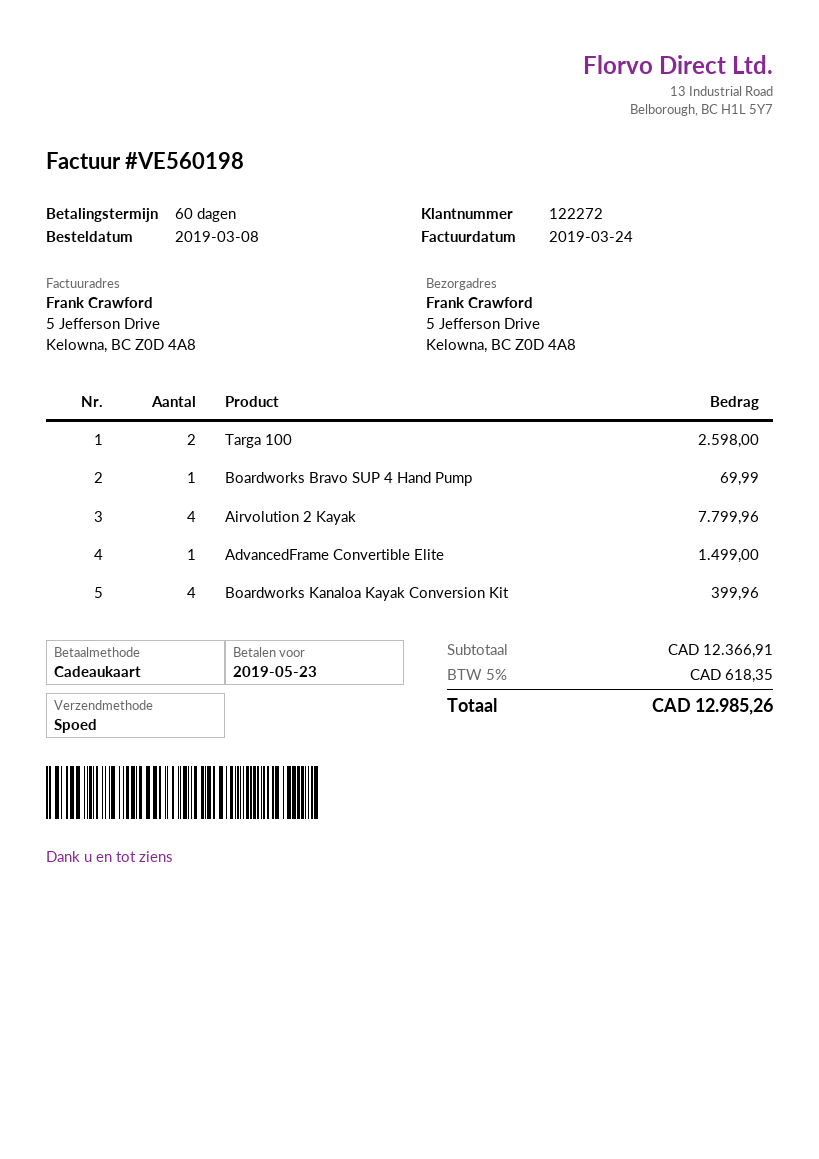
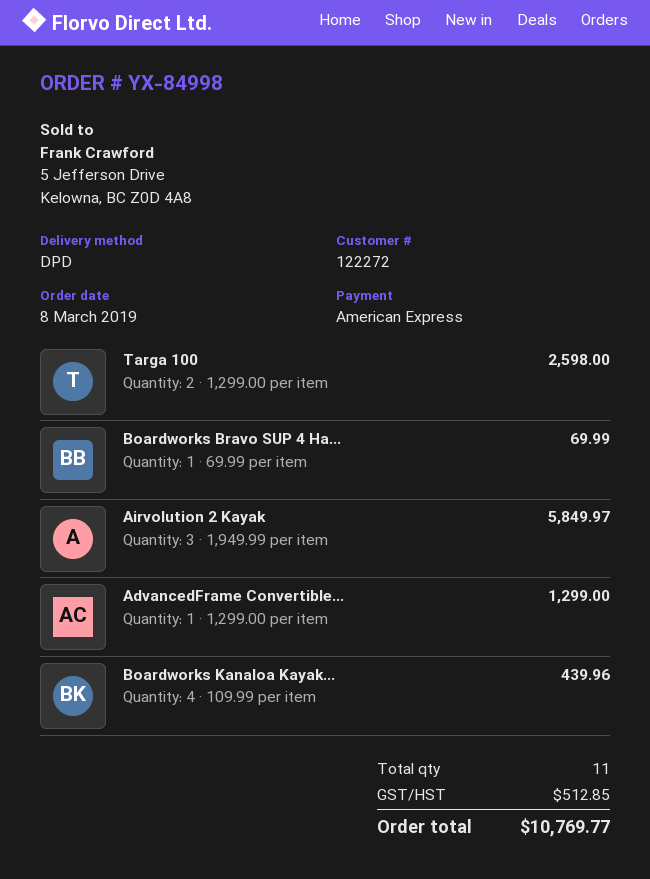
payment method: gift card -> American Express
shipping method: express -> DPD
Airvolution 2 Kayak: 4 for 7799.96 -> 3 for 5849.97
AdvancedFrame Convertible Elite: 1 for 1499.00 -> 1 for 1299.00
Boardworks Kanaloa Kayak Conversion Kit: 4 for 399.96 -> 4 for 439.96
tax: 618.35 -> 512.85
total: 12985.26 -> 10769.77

====

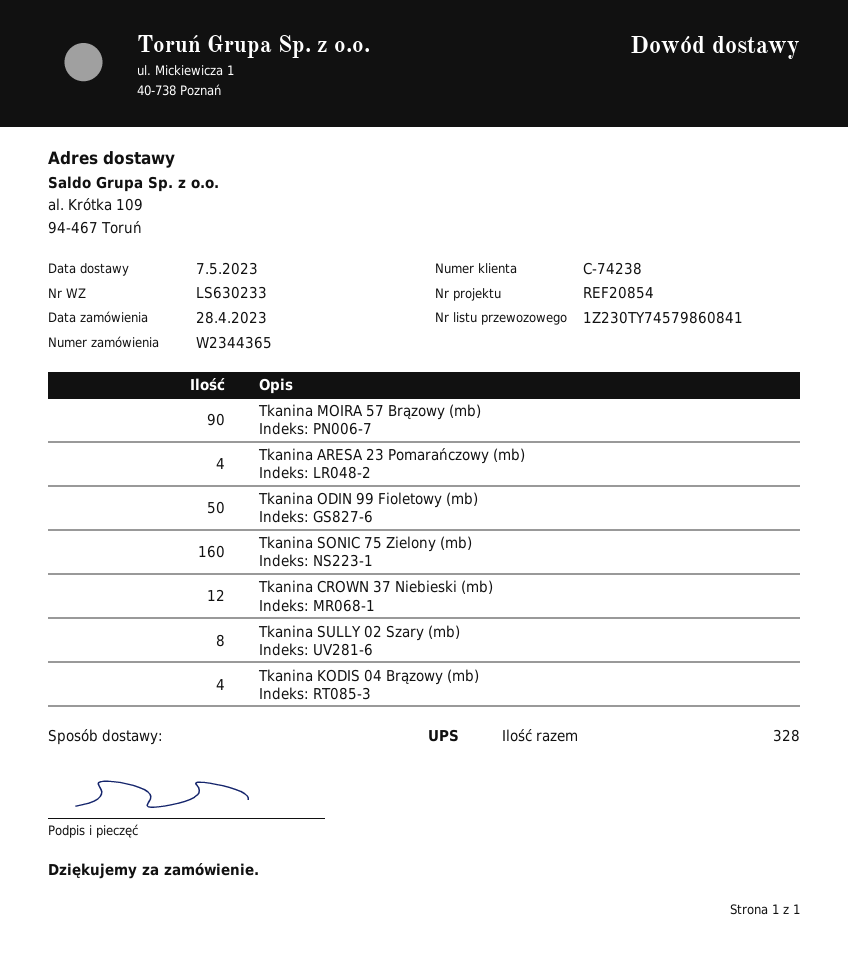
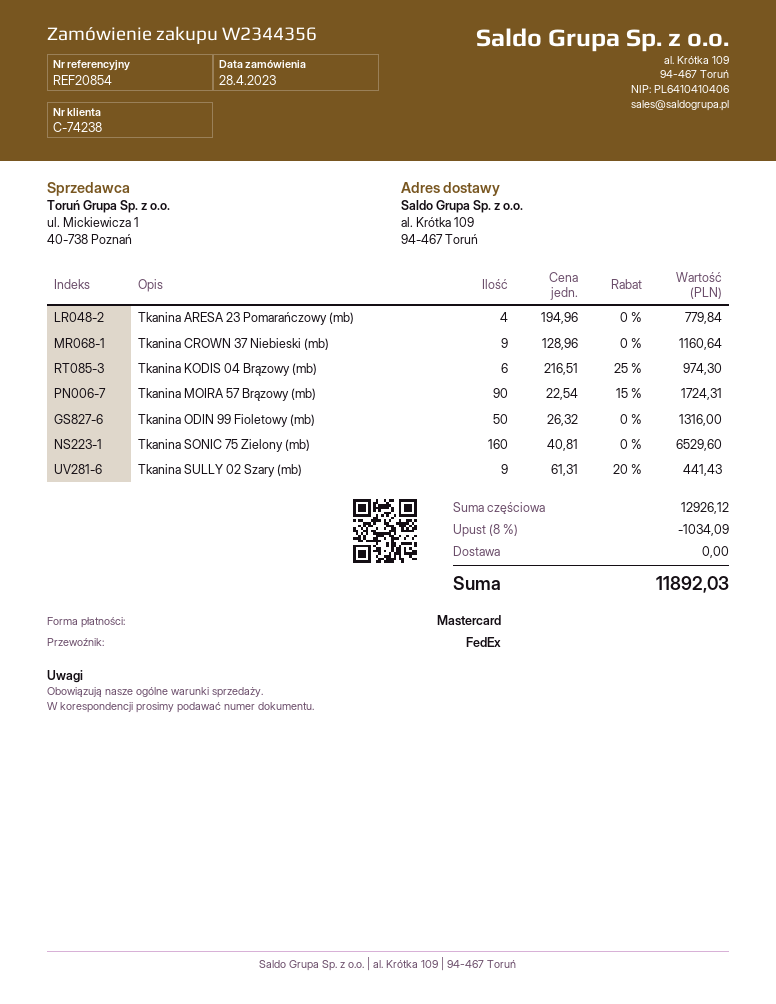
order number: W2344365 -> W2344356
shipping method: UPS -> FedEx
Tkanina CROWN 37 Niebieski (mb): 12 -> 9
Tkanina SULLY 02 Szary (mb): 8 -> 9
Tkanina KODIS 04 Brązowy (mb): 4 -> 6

====

Give back exactly the lines above, from the line containing "payment method: gift card -> American Express" through the line containing "total: 12985.26 -> 10769.77", with both end lines and nothing more.

**THE COMPLETED TASK**
payment method: gift card -> American Express
shipping method: express -> DPD
Airvolution 2 Kayak: 4 for 7799.96 -> 3 for 5849.97
AdvancedFrame Convertible Elite: 1 for 1499.00 -> 1 for 1299.00
Boardworks Kanaloa Kayak Conversion Kit: 4 for 399.96 -> 4 for 439.96
tax: 618.35 -> 512.85
total: 12985.26 -> 10769.77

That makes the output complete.